A necessidade de negociação de recursos com as áreas internas da empresa acaba absorvendo tempo significativo dos executivos da área de Produto, que estabelecem encontros frequentes com as principais áreas envolvidas.

“Eu tenho uma reunião semanal com TI para acompanhamento de grade de projetos, alocando recursos e prazos constantemente. É comum eu ter que repriorizar minhas atividades”.

“É o tempo inteiro pensando sobre prioridades, pois os recursos são limitados. É uma das coisas mais complicadas para acertar as coisas no desenvolvimento”.

(entrevista com Superintendente de Produtos Varejo)

“Há momentos que eu chego para ele [Produto] e digo são esses os projetos que conflitam, eu preciso decidir com você quais vamos dar prosseguimento agora, e quais vão para o backlog para desenvolvimento depois. Essa discussão acontece nesse nível de abertura, semanalmente”.

(entrevista com Superintendente de TI Varejo)

Cada projeto tem a figura formal de um líder de projeto, que geralmente é representado por gerentes ou coordenadores da área de Produtos, e mantêm seu foco na execução do projeto em suas diversas atividades.

“Há um gerente de projeto formal, há gerências que só se dedicam a projetos. Cada projeto tem uma liderança da área de produto e um “par” coordenando as atividades de TI, as demais áreas entram, conforme a demanda. Para cada projeto há uma pessoa da área de Produto designada, o que forma uma grade de projetos que é acompanhada semanalmente pelas áreas de Produto e TI”.

(entrevista com Superintendente de Produtos Varejo)

Esse tipo de estrutura de time de projeto, sem uma liderança forte, assemelha-se aos modelos Funcional e Lightweight descritos por Clark e Wheelright (1993).

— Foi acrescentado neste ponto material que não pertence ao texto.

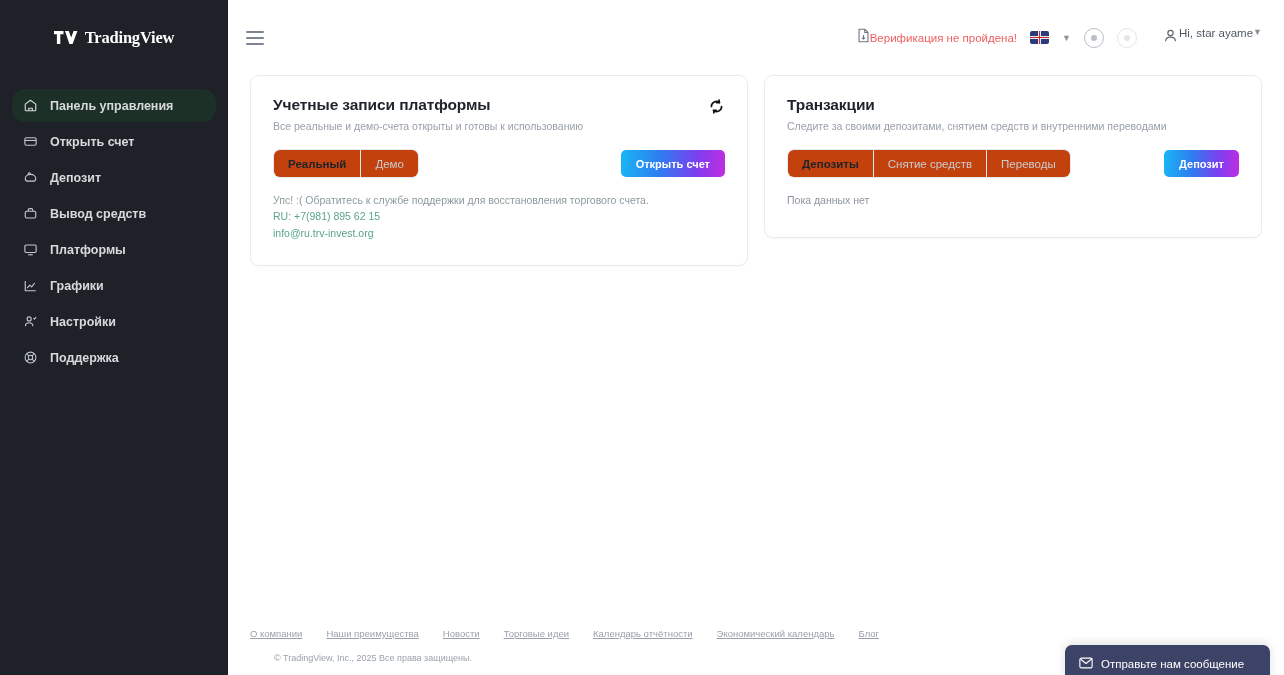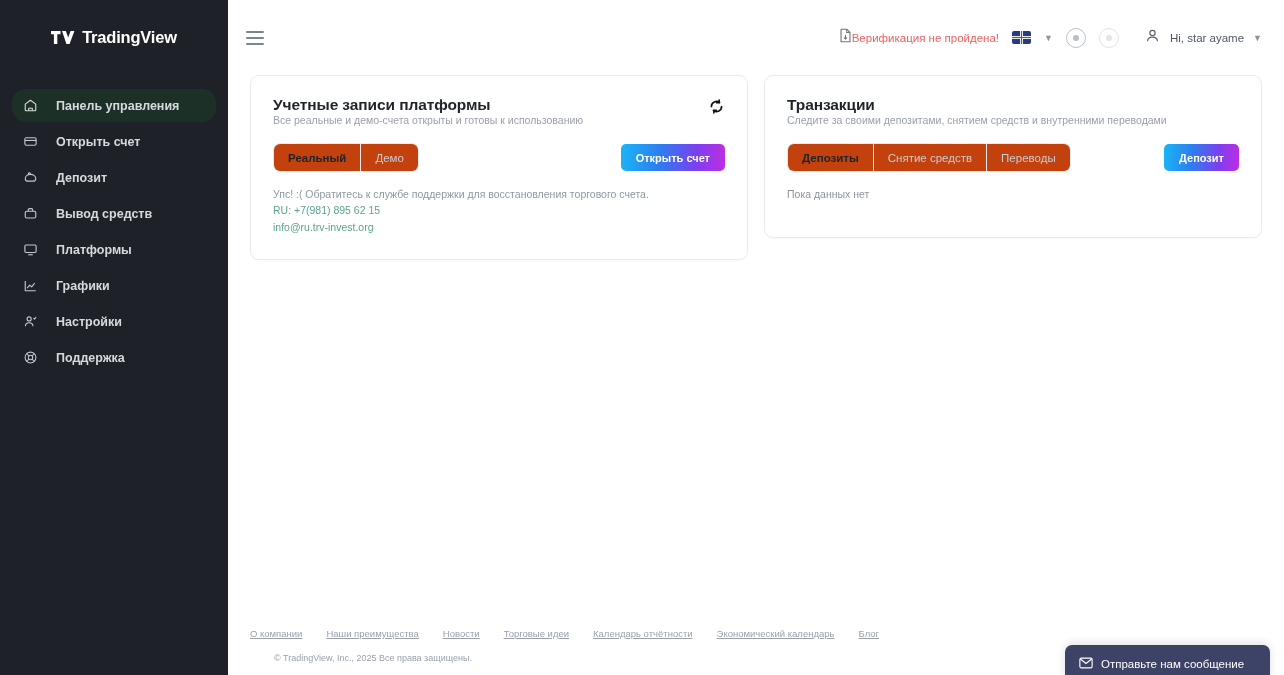--- a/index.html
+++ b/index.html
@@ -20,25 +20,25 @@
     position: relative;
     z-index: 5;
   }
   .brand {
     height: 75px;
     display: flex; align-items: center; justify-content: center;
     gap: 7px;
   }
   .brand-mark { display: flex; align-items: center; }
   .brand-text {
-    color: #ffffff; font-size: 16.5px; font-weight: bold; letter-spacing: -0.2px;
+    color: #ffffff; font-size: 16.5px; font-weight: bold; letter-spacing: -0.2px; font-family: Liberation Serif, serif;
   }
   .nav { padding: 14px 12px 0 12px; }
   .nav-item {
-    display: flex; align-items: center; gap: 18px;
+    display: flex; align-items: center; gap: 12px;
     height: 33px; padding: 0 10px;
     border-radius: 14px;
     color: #d7dadd; font-size: 12.5px; font-weight: bold;
     margin-bottom: 3px;
     cursor: pointer;
   }
   .nav-item.active { background: #1d3028; }
   .nav-item .ic { width: 16px; height: 16px; display: flex; align-items: center; justify-content: center; flex: 0 0 16px; }
   .nav-item .ic svg { display: block; }
   .nav-group {
@@ -74,38 +74,38 @@
   .chev { color: #8b939d; font-size: 9px; cursor: pointer; }
   .circ-btn {
     width: 20px; height: 20px; border-radius: 50%;
     border: 1.3px solid #b9bfc7;
     display: flex; align-items: center; justify-content: center;
     cursor: pointer;
   }
   .circ-btn.light { border-color: #e2e5e9; }
   .circ-dot { width: 6px; height: 6px; border-radius: 50%; background: #b9bfc7; }
   .circ-btn.light .circ-dot { background: #e2e5e9; }
-  .user-box { display: flex; align-items: center; gap: 9px; margin-left: 12px; cursor: pointer; }
+  .user-box { display: flex; margin-left: 12px; cursor: pointer; }
   .user-name { color: #4f5864; font-size: 11.5px; }
 
   
   .content { flex: 1; padding: 0 22px; display: flex; gap: 16px; align-items: flex-start; }
   .card {
     flex: 1 1 0;
     background: #ffffff;
     border: 1px solid #e9ecef;
     border-radius: 9px;
     padding: 20px 22px 24px 22px;
     min-height: 163px;
     position: relative;
     box-shadow: 0 1px 2px rgba(16,24,40,0.03);
   }
   .card-head { display: flex; align-items: flex-start; }
   .card-title { font-size: 15.5px; font-weight: bold; color: #1f242c; letter-spacing: -0.1px; }
-  .card-sub { font-size: 10.5px; color: #99a0aa; }
+  .card-sub { font-size: 10.5px; color: #99a0aa; margin-top: 6px; }
   .refresh-btn { margin-left: auto; cursor: pointer; padding-top: 2px; }
   .card-row { display: flex; align-items: center; margin-top: 17px; }
   .segmented {
     display: flex;
     border: 1px solid #e6e9ed; border-radius: 7px; overflow: hidden;
     background: #fff;
   }
   .seg {
     padding: 0 14px; height: 27px; display: flex; align-items: center;
     font-size: 11.5px; color: #c9cdd4; cursor: pointer;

Após as atividades de desenvolvimento, o executivo de Produto tem autonomia para decidir como será o teste e lançamento do novo produto. Quando um novo produto é desenvolvido para um público maior de clientes e utilizará intensivamente recursos de agências, há uma fase de testes de produto bastante estruturada em que os clientes participam mais ativamente.

Todos os anos a Vice-Presidência e a área de TI escolhem um grupo de agências que serão envolvidas nos testes de produto. A primeira fase de testes é feita em ambiente de testes computacionais. Numa segunda fase, o produto é testado completamente em cinco agências

durante duas semanas e, em seguida, o número de agências sobe para vinte, sem duração definida.

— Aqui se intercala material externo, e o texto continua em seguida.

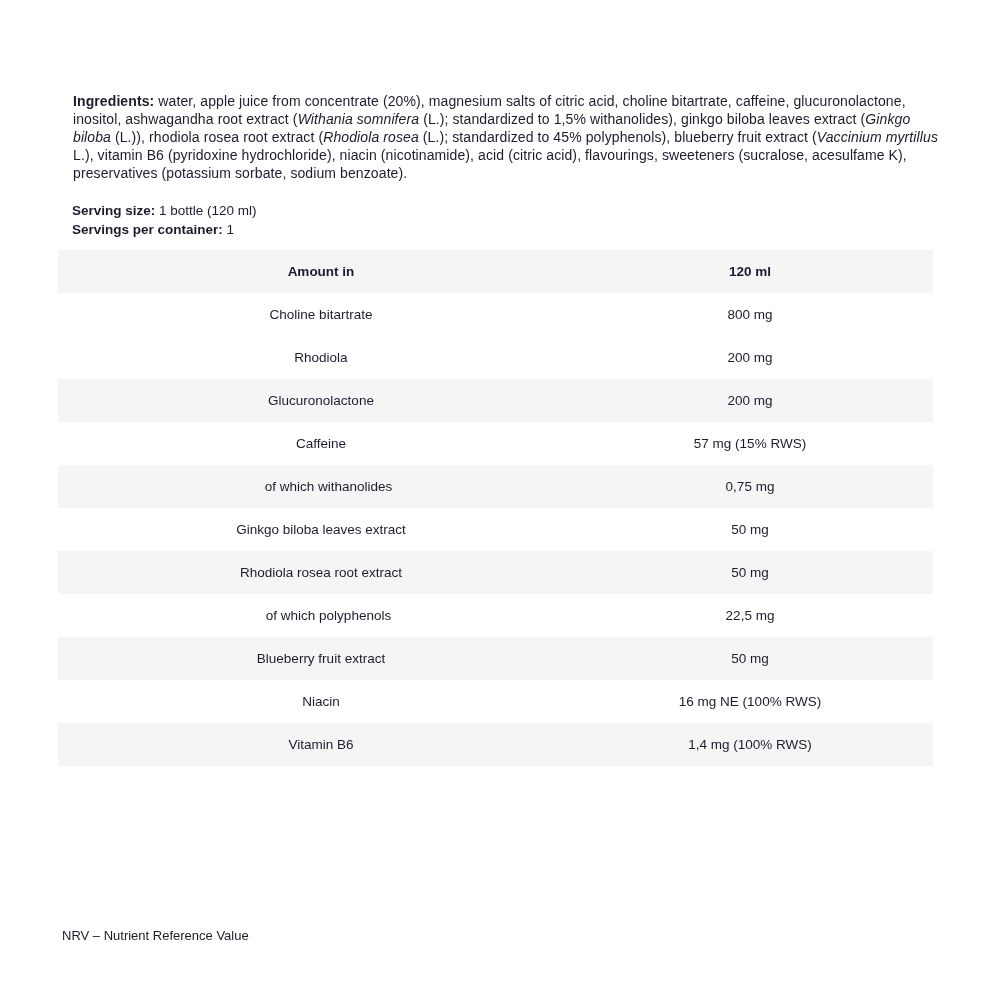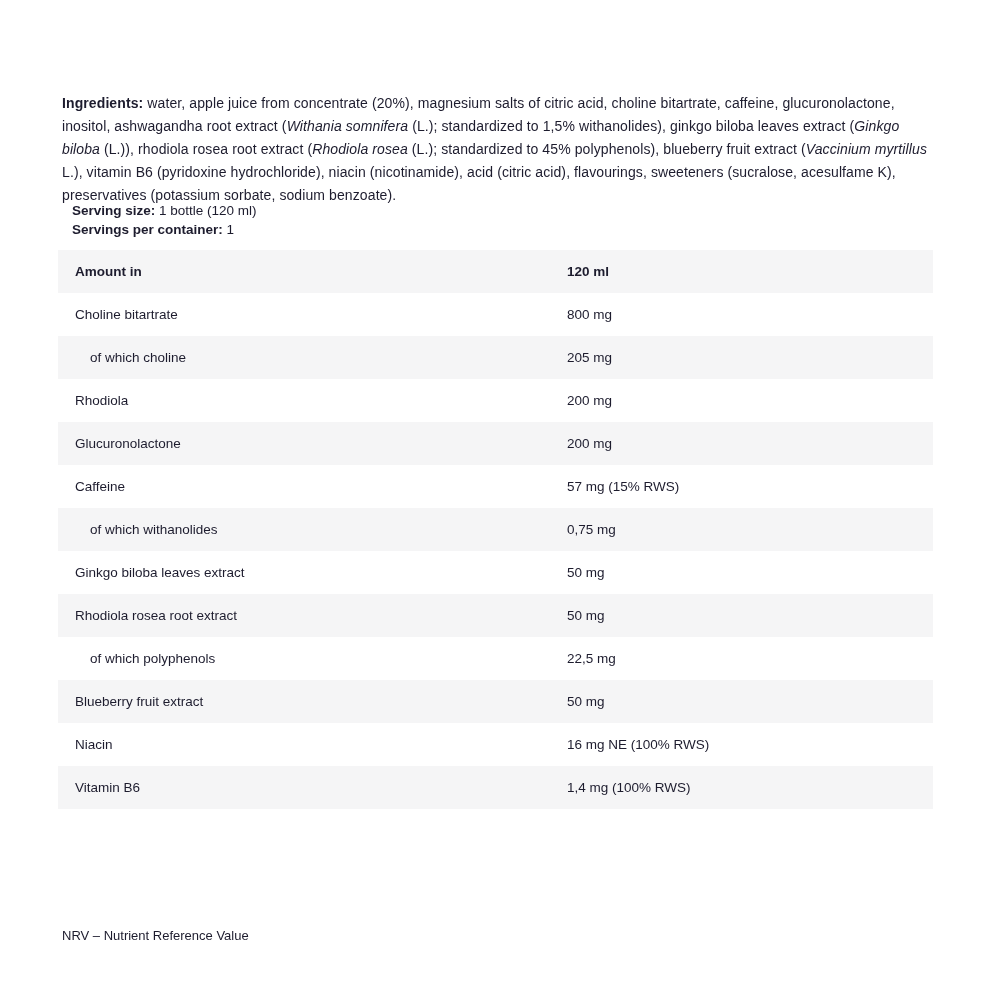--- a/index.html
+++ b/index.html
@@ -9,37 +9,37 @@
   }
   *{box-sizing:border-box;margin:0;padding:0;}
   html,body{width:1000px;height:1000px;background:var(--bg);}
   body{
     font-family:"Liberation Sans", sans-serif;
     color:var(--text);
     position:relative;
   }
   .page{position:absolute;inset:0;background:var(--bg);}
   .ingredients{
-    position:absolute;left:62px;top:92px;width:874px;
-    font-size:14px;line-height:23px;letter-spacing:0.1px;
+    position:absolute;left:73px;top:92px;width:874px;
+    font-size:14px;line-height:18px;letter-spacing:0.1px;
   }
   .ingredients b{font-weight:bold;}
   .ingredients i{font-style:italic;}
   .serving{
     position:absolute;left:72px;top:201px;
     font-size:13.5px;line-height:19px;
   }
   .serving b{font-weight:bold;}
   table.nutrition{
     position:absolute;left:58px;top:250px;width:875px;
     border-collapse:collapse;table-layout:fixed;
     font-size:13.5px;
   }
   table.nutrition td,table.nutrition th{
-    height:43px;vertical-align:middle;text-align:left;
+    height:43px;vertical-align:middle;text-align:center;
     font-weight:normal;padding:0;
   }
   table.nutrition col.c1{width:509px;}
   table.nutrition td:first-child,table.nutrition th:first-child{padding-left:17px;}
   table.nutrition thead th{font-weight:bold;}
   table.nutrition tr.shaded{background:var(--shade);}
   table.nutrition td.indent{padding-left:32px;}
   .footnote{
     position:absolute;left:62px;top:928px;
     font-size:13px;line-height:16px;
@@ -67,24 +67,20 @@
     <thead>
       <tr class="shaded">
         <th>Amount in</th>
         <th>120 ml</th>
       </tr>
     </thead>
     <tbody>
         <tr>
           <td>Choline bitartrate</td>
           <td>800 mg</td>
-        </tr>
-        <tr class="shaded">
-          <td class="indent">of which choline</td>
-          <td>205 mg</td>
         </tr>
         <tr>
           <td>Rhodiola</td>
           <td>200 mg</td>
         </tr>
         <tr class="shaded">
           <td>Glucuronolactone</td>
           <td>200 mg</td>
         </tr>
         <tr>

O último passo é o lançamento oficial para as mais de 1.000 agências do Unibanco em todo o país. Essa estrutura de testes estruturados encontra similaridade com o caso do Bank of America, analisado por Thomke (2003). A área de Produto é a responsável por treinar todos os funcionários de agências que vão interagir com os clientes, para que coletem as manifestações de aprovação ou não do produto pelos clientes.

Mesmo após o lançamento nacional, a área de Produto continua o acompanhamento do produto para garantir que as equipes estão treinadas adequadamente e que os resultados obtidos estão conforme o planejado.